A jovem contou, ainda, que chegou a pedir ajuda antes da agressão física, mas foi calada pela própria sociedade. “As pessoas me perguntavam se eu não estava exagerando, que não era bem assim e tentavam me desacreditar. Eu me sentia presa e não tinha apoio. Eu estava na posição de ter que provar ter sido agredida. Hoje sou uma pessoa desconfiada e não consigo me relacionar com ninguém. Mas sei que ter encontrado força para denunciar, mesmo com medo, mudou minha vida. Esse é o primeiro passo”, ressaltou.
Lei Maria da Penha
De acordo com a lei Maria da Penha, de nº 11.340, a violência patrimonial é “entendida como qualquer conduta que configure retenção, subtração, destruição parcial ou total de seus objetos, instrumentos de trabalho, documentos pessoais, bens, valores e direitos ou recursos econômicos, incluindo os destinados a satisfazer as necessidades da mulher”.
Segundo a advogada Marília Mesquita Araújo, violências como essa sempre vêm acompanhadas de outros tipos de agressões. Por isso, ao menor sinal, é imprescindível a denúncia.
“Vivemos em uma sociedade machista que preserva a imagem do homem como abastecedor do lar conjugal, o que dificulta ainda mais a compreensão da própria vítima. Apesar disso, a lei estabelece medidas protetivas com relação à violência patrimonial, dentre elas, ordens judiciais que restitui a vítima bens indevidamente subtraídos pelo agressor (a). Situações em que a vítima outorga procuração ao parceiro, o juízo pode suspender liminarmente a eficácia do ato, vetando ações e negócios que possam prejudicar a mulher. Seja qual for a violência, no entanto, a denúncia é a única solução”, pontua.
Segundo especialistas, na maioria das vezes as vítimas de violência patrimonial são mulheres que não possuem renda. Em geral, são aquelas responsáveis pelas tarefas domésticas do lar. Quando o parceiro é o principal provedor da família, “sente-se no direito” de controlá-la, bem como seus gastos e os gastos com a casa.

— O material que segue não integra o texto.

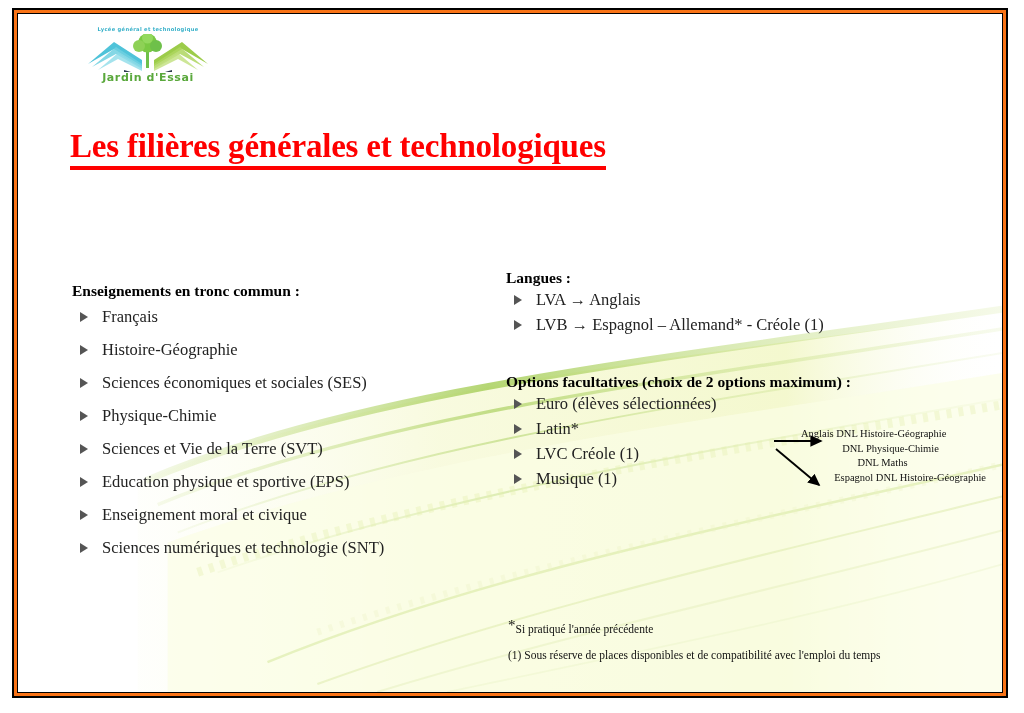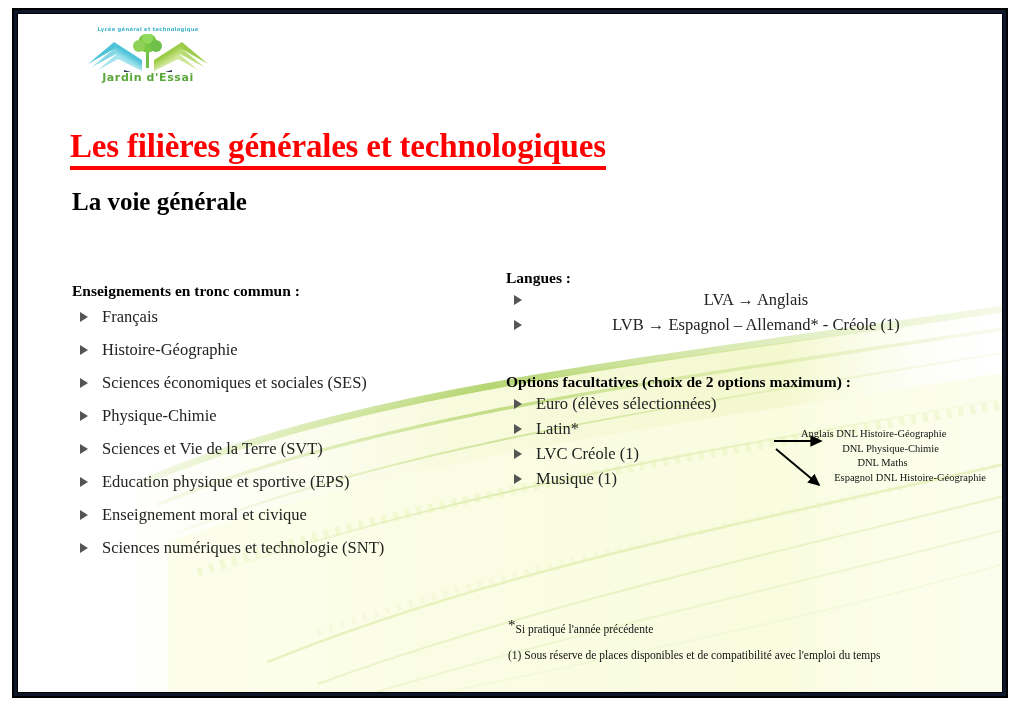--- a/index.html
+++ b/index.html
@@ -17,21 +17,21 @@
 
   
   .slide-frame {
     position: absolute;
     left: 12px;
     top: 8px;
     width: 996px;
     height: 690px;
     border: 2px solid #000000;
     box-sizing: border-box;
-    background: #0f172a;
+    background: #f97316;
   }
   .slide-frame-inner {
     position: absolute;
     left: 3px;
     top: 3px;
     right: 3px;
     bottom: 3px;
     border: 1px solid #000000;
     box-sizing: border-box;
     background: #ffffff;
@@ -176,21 +176,21 @@
     border-left: 8px solid #555555;
     border-top: 5px solid transparent;
     border-bottom: 5px solid transparent;
   }
 
   
   .list-tronc { margin-top: 10px; }
   .list-tronc li { line-height: 33px; }
 
   
-  .list-langues { margin-top: 7px; text-align: center; }
+  .list-langues { margin-top: 7px; }
   .list-langues li { line-height: 25px; }
 
   .heading-options { margin-top: 36px; }
   .list-options { margin-top: 7px; }
   .list-options li { line-height: 25px; }
 
   
   .dnl-block {
     position: absolute;
     left: 783px;
@@ -298,21 +298,20 @@
         <circle cx="72" cy="12" r="6" fill="#6ec04a"></circle>
         <circle cx="63.5" cy="4" r="5.5" fill="#93d95e"></circle>
       </svg>
       <div class="logo-name">Jardin d'Essai</div>
     </div>
 
     <div class="content">
 
       <h1 class="main-title">Les filières générales et technologiques</h1>
 
-      <h2 class="sub-title">La voie générale</h2>
 
 
       <div class="col-left">
         <div class="block-heading">Enseignements en tronc commun :</div>
         <ul class="bullets list-tronc">
           <li>
             <span class="bullet-icon"></span>
             <span>Français</span>
           </li>
           <li>

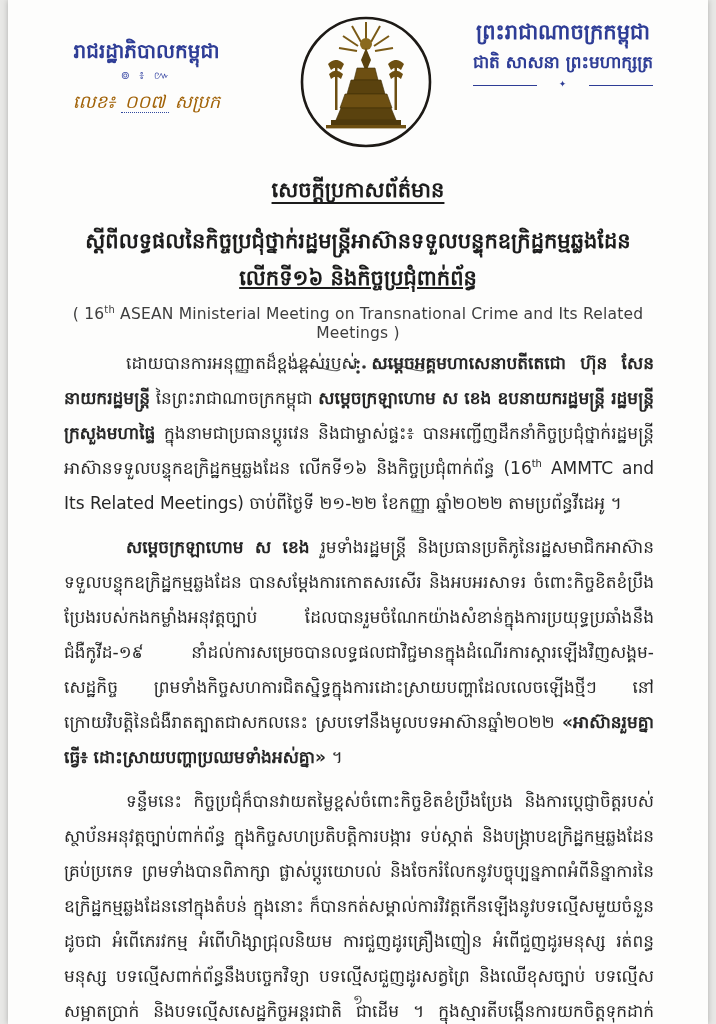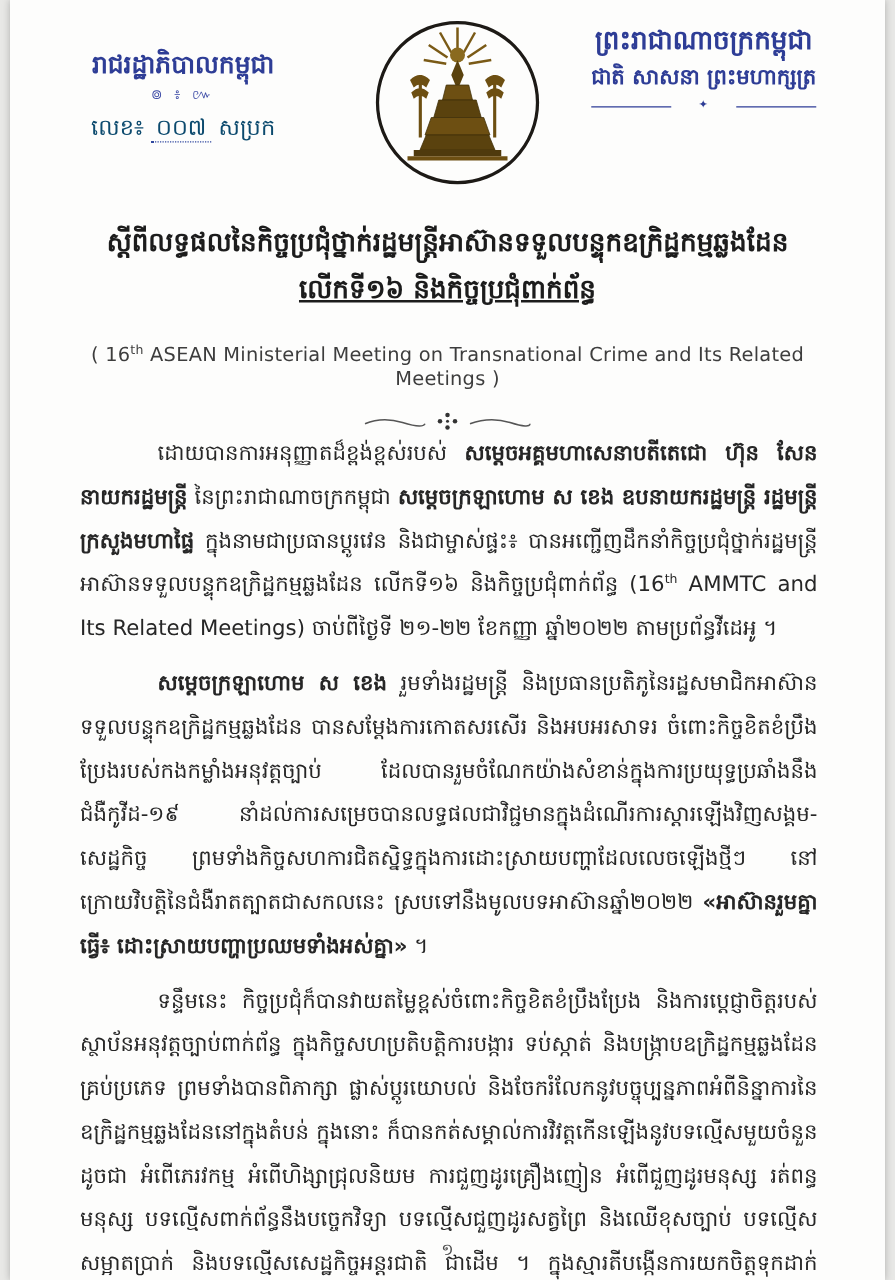--- a/index.html
+++ b/index.html
@@ -16,21 +16,21 @@
   
   .hdr{position:absolute;top:0;left:0;right:0;height:170px;}
   .hdr-left{
     position:absolute;top:36px;left:26px;width:225px;
     text-align:center;color:#2e3d96;
   }
   .hdr-left .l1{font-size:20px;font-weight:700;line-height:1.5;}
   .hdr-left .l2{font-size:19px;font-weight:700;line-height:1.4;}
   .hdr-left .orn{font-size:11px;letter-spacing:3px;color:#3a49a5;margin-top:2px;}
   .hdr-left .ref{
-    margin-top:6px;font-size:18px;color:#0c4a6e;
+    margin-top:6px;font-size:18px;font-style:italic;color:#a16207;
     white-space:nowrap;
   }
   .hdr-left .ref .num{border-bottom:1px dotted #30489f;padding:0 4px;}
   .hdr-right{
     position:absolute;top:16px;left:415px;width:280px;
     text-align:center;color:#2e3d96;
   }
   .hdr-right .l1{font-size:21px;font-weight:700;line-height:1.6;}
   .hdr-right .l2{font-size:17px;font-weight:600;line-height:1.5;}
   .hdr-right .rule{
@@ -41,21 +41,21 @@
   .hdr-right .rule .mid{
     position:absolute;left:50%;top:-2px;transform:translateX(-50%);
     font-size:9px;color:#2e3d96;letter-spacing:1px;white-space:nowrap;
   }
   .emblem{position:absolute;top:8px;left:287px;width:142px;height:148px;}
   
   .titleblock{position:absolute;top:176px;left:40px;right:40px;text-align:center;color:#1c1c1c;}
   .t1{font-size:21px;font-weight:700;text-decoration:underline;text-underline-offset:5px;margin-bottom:16px;}
   .t2{font-size:21px;font-weight:700;line-height:1.8;}
   .t3{font-size:21px;font-weight:700;line-height:1.7;text-decoration:underline;}
-  .ten{font-size:15.5px;color:#3d3d3d;margin-top:26px;letter-spacing:.2px;}
+  .ten{font-size:15.5px;color:#3d3d3d;margin-top:8px;letter-spacing:.2px;}
   .ten sup{font-size:10px;}
   .orn-divider{margin-top:16px;height:18px;}
   
   .bodyblock{
     position:absolute;top:346px;left:56px;width:606px;
     font-size:17px;line-height:35px;text-align:justify;color:#262626;
   }
   .bodyblock p{margin:0 16px 9px 0;text-indent:62px;}
   .bodyblock .b{font-weight:700;}
   .bodyblock sup{font-size:10px;line-height:0;}
@@ -125,20 +125,21 @@
       <div class="l2">ជាតិ សាសនា ព្រះមហាក្សត្រ</div>
       <div class="rule">
         <span class="ln a"></span>
         <span class="mid">✦</span>
         <span class="ln b"></span>
       </div>
     </div>
   </div>
 
   <div class="titleblock">
+    <div class="t1">សេចក្តីប្រកាសព័ត៌មាន</div>
     <div class="t2">ស្តីពីលទ្ធផលនៃកិច្ចប្រជុំថ្នាក់រដ្ឋមន្ត្រីអាស៊ានទទួលបន្ទុកឧក្រិដ្ឋកម្មឆ្លងដែន</div>
     <div class="t3">លើកទី១៦ និងកិច្ចប្រជុំពាក់ព័ន្ធ</div>
     <div class="ten"><span>( 16</span><sup>th</sup><span> ASEAN Ministerial Meeting on Transnational Crime and Its Related Meetings )</span></div>
     <div class="orn-divider">
       <svg viewBox="0 0 140 18" width="140" height="18" aria-hidden="true">
         <path d="M4 11 Q18 5 34 10 T52 11" fill="none" stroke="#555" stroke-width="1.2"></path>
         <path d="M88 11 Q104 5 120 10 T136 11" fill="none" stroke="#555" stroke-width="1.2"></path>
         <g fill="#333">
           <circle cx="70" cy="4" r="1.8"></circle>
           <circle cx="70" cy="14" r="1.8"></circle>

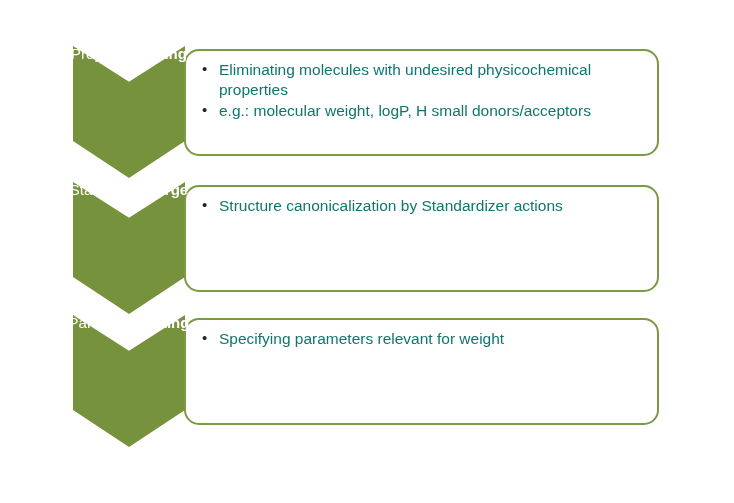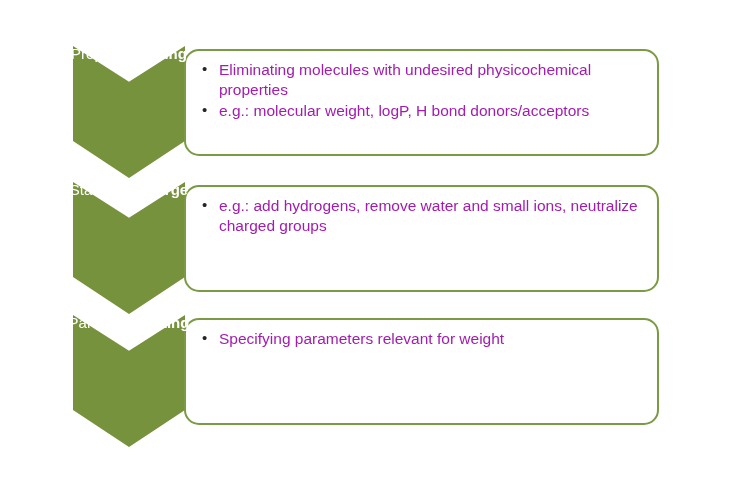--- a/index.html
+++ b/index.html
@@ -73,21 +73,21 @@
     border: 2px solid #7A9A43;
     border-radius: 15px;
     background: #ffffff;
     z-index: 2;
   }
 
   .bullets {
     list-style: none;
     margin: 0;
     padding: 9px 16px 0 14px;
-    color: #a21caf;
+    color: #0f766e;
     font-size: 15.5px;
     line-height: 1.27;
   }
   .bullets li {
     position: relative;
     padding-left: 19px;
     margin: 0 0 2px 0;
   }
   .bullets li::before {
     content: "\2022";
@@ -105,34 +105,34 @@
 
   <div class="stage" style="top:28px;">
     <div class="chevron"></div>
     <div class="chevron-label">
       <span class="ln1">Property</span>
       <span class="ln2">Filtering</span>
     </div>
     <div class="content-box">
       <ul class="bullets">
         <li>Eliminating molecules with undesired physicochemical properties</li>
-        <li>e.g.: molecular weight, logP, H bond donors/acceptors</li>
+        <li>e.g.: molecular weight, logP, H small donors/acceptors</li>
       </ul>
     </div>
   </div>
 
   <div class="stage" style="top:164px;">
     <div class="chevron"></div>
     <div class="chevron-label">
       <span class="ln1">Standardi-</span>
       <span class="ln2">charge</span>
     </div>
     <div class="content-box">
       <ul class="bullets">
-        <li>e.g.: add hydrogens, remove water and small ions, neutralize charged groups</li>
+        <li>Structure canonicalization by Standardizer actions</li>
       </ul>
     </div>
   </div>
 
   <div class="stage" style="top:297px;">
     <div class="chevron"></div>
     <div class="chevron-label">
       <span class="ln1">Parameter</span>
       <span class="ln2">Setting</span>
     </div>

Confira a seguir o que configura violência patrimonial:
Sinal Vermelho
O projeto aprovado pelo Congresso, em 2021, também assegura em lei a campanha Sinal Vermelho contra a Violência Doméstica.
A iniciativa estabelece um protocolo para a mulher que sofre qualquer tipo de violência denunciar em segurança. A campanha sugere que a vítima faça um “X” em vermelho na palma da mão e mostre, discretamente, a atendentes de farmácias, órgãos públicos e agências bancárias. Nesse caso, os funcionários são orientados a acionar imediatamente a polícia para acolhimento da vítima.
Pela proposta aprovada, os poderes Executivo e Judiciário, o Ministério Público, a Defensoria Pública e órgãos de segurança podem atuar junto a entidades privadas para a promoção do programa – permitindo, portanto, o convênio de outras empresas além das farmácias, como hotéis, mercados, repartições públicas e outros.